Hermann Winkler

3 March 1924 Duisburg – 21 January 2009 Gauting

Winkler studied at the conservatory in Hannover, where he made his debut in 1949 and was under contract until 1955.

From 1954 to 1958, Winkler was a member of the Stadttheater in Bielefeld.

He was a member of the Zürich Stadttheater from 1958 to 1960. In 1959, he found his artistic home at the Cologne opera, where he stayed until 1986. 1959–61 and 1963/64, he sang small parts, such Augustin Moser and the Young Seaman, in Bayreuth; 1964–66, he sang Heinrich der Schreiber there, and in 1965 Steuermann.

From 1972, Winkler was a regular guest at the Münchner Opernfestspiele, especially singing Mozart: Don Ottavio and Idomeneo.

1976/77, he sang Parsifal in Bayreuth and in 1976 Don Ottavio at the Salzburg Festival.

Winkler made his US debut in Chicago as Don Ottavio in 1980. He was a guest, again as Ottavio, at the Deutsche Oper Berlin in 1981. The same year, he took part at the world premiere of Baal by Friedrich Cerha at the Salzburg Festival.

In 1985, Winkler sang Kaiser in Die Frau ohne Schatten in Zürich. In 1987, he sang Herodes at La Scala, Loge in Bologna, and Ägisth for the RAI. 1987/88, Winkler was at the Teatro Real in Madrid for Wozzeck und Lulu.

In 1989, he sang Peter Grimes in Zürich, Tambourmajor in Nice, and Ägisth in Marseille. In 1991, he sang Palestrina in Hannover.

Besides opera, Winkler was a successful lied and oratorio singer. He was the founding director of the opera studio in Hamburg devoted to promoting young singers. He made recordings of Arabella, Elektra, Massimilla Doni (by Othmar Schoeck), Mozart's Krönungsmesse, Idomeneo, Wozzeck and Mathis der Maler.

In 1999, he made his last stage appearance at the Prinzregententheater in a concert of Tristan und Isolde conducted by Lorin Maazel.

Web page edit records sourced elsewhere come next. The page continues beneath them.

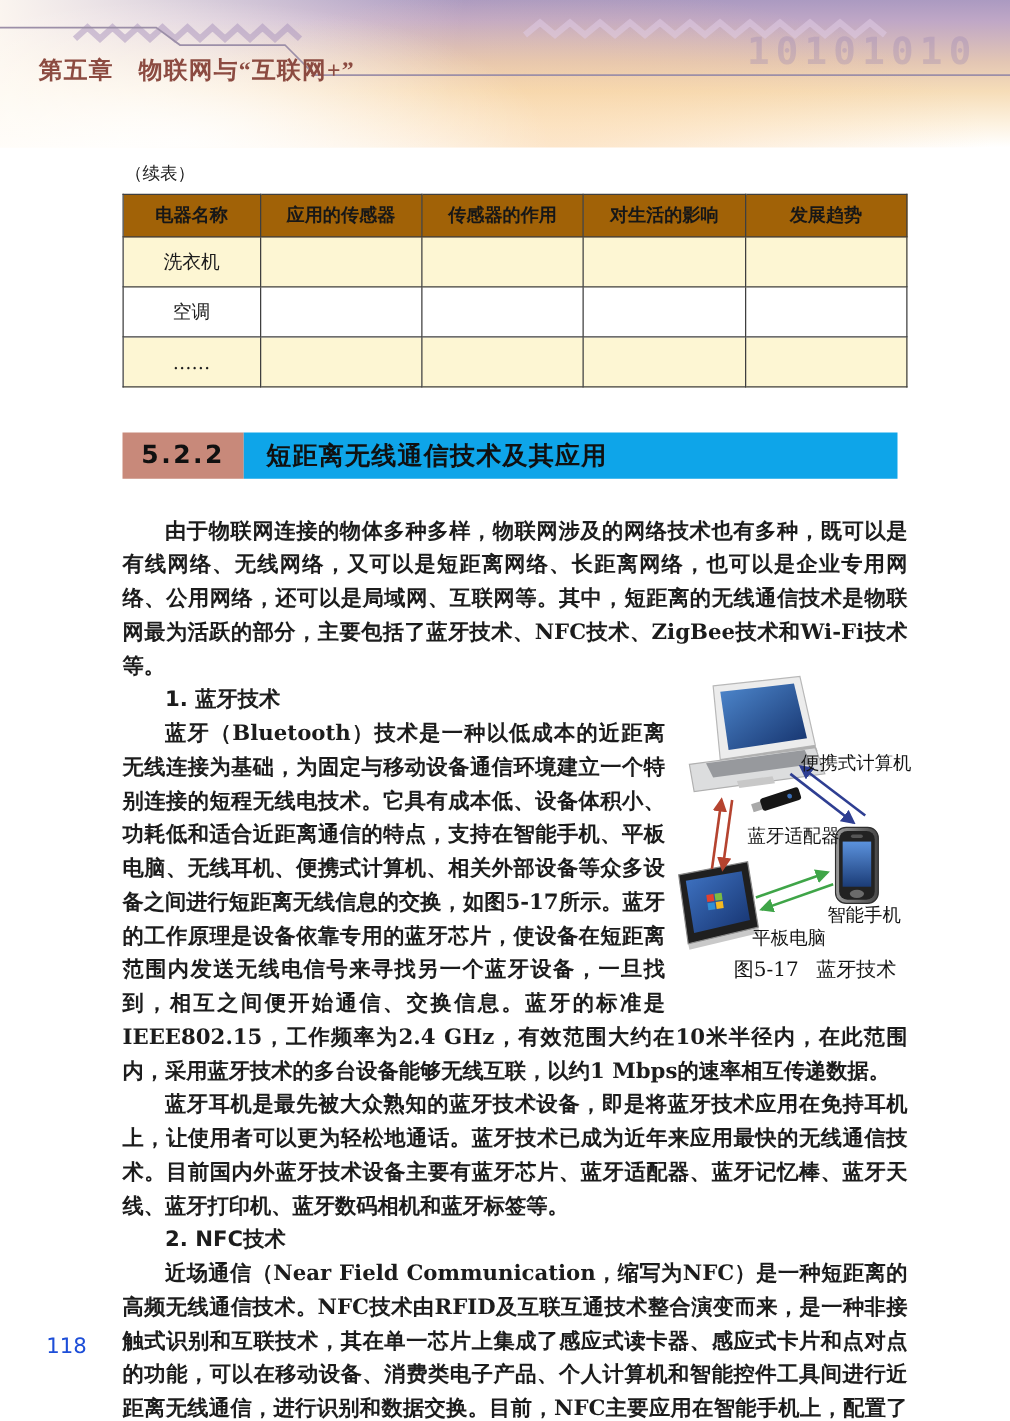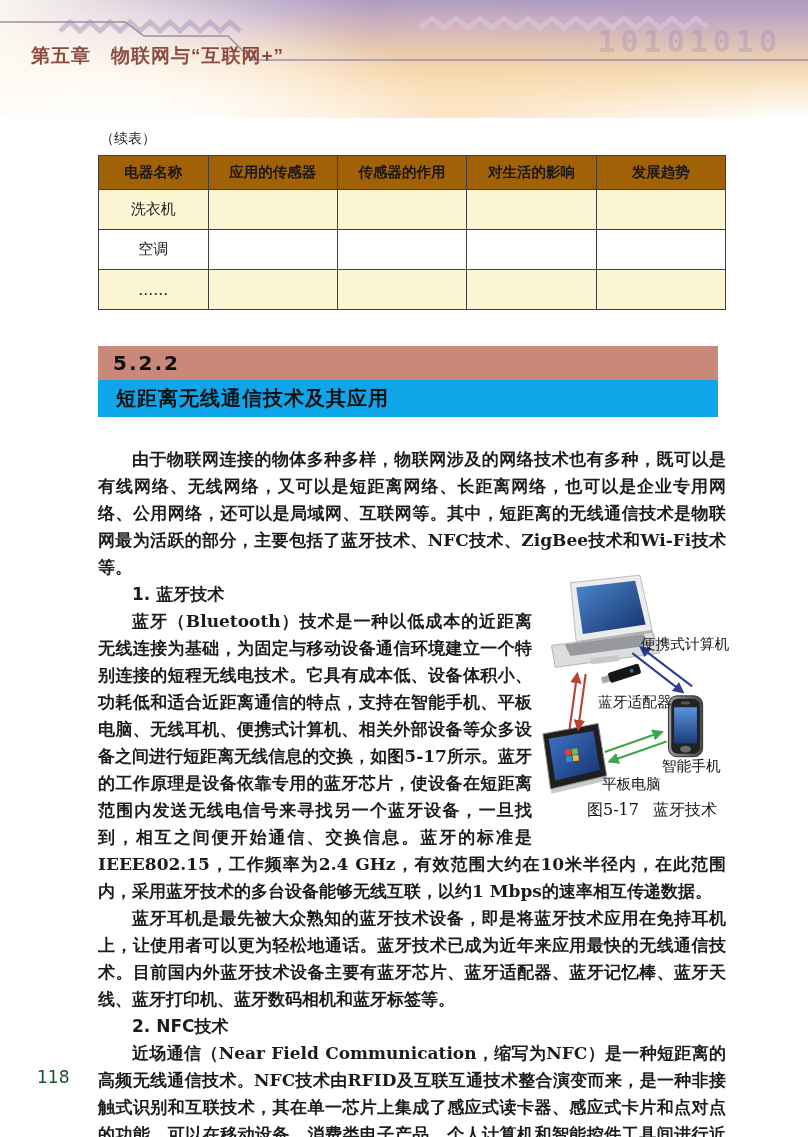"第五章 物联网与“互联网+”" .chapter-title { font-family: Liberation Sans, sans-serif -> Liberation Serif, serif }
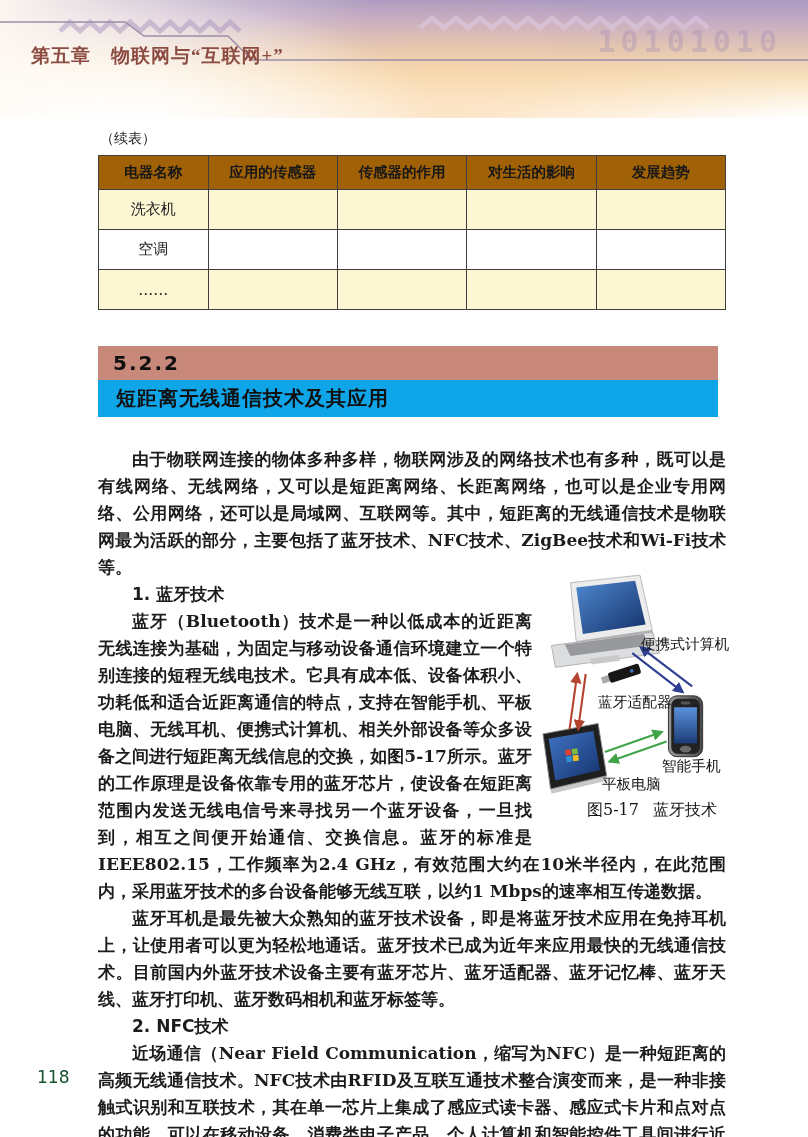"5.2.2" .section-heading { flex-direction: column -> none }
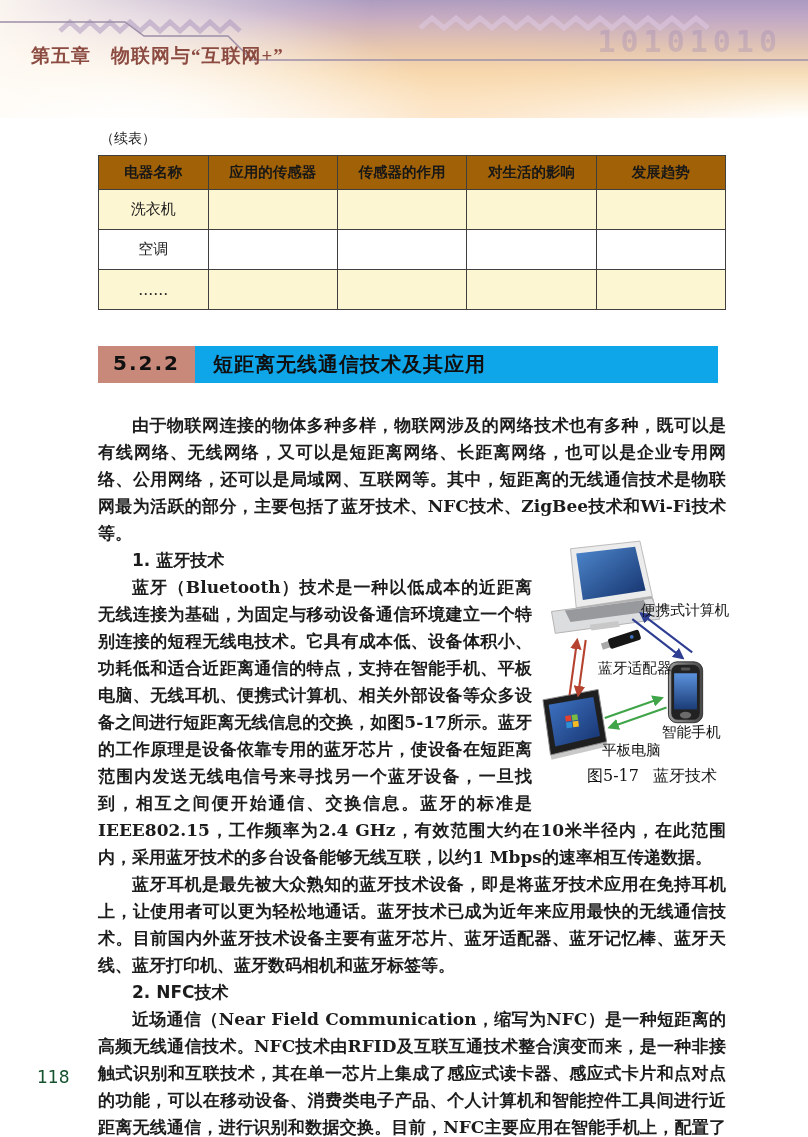"118" .page-number { color: #14532d -> #1d4ed8 }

Winkler died after short severe illness at a clinic in Gauting.
Reference 1
Reference 2 and picture source

Hermann Winkler sings Fidelio: Gott, welch Dunkel hier
In RA format

Hermann Winkler sings Don Giovanni: Il mio tesoro
In RA format
I wish to thank Thomas Silverbörg for the recording (Fidelio)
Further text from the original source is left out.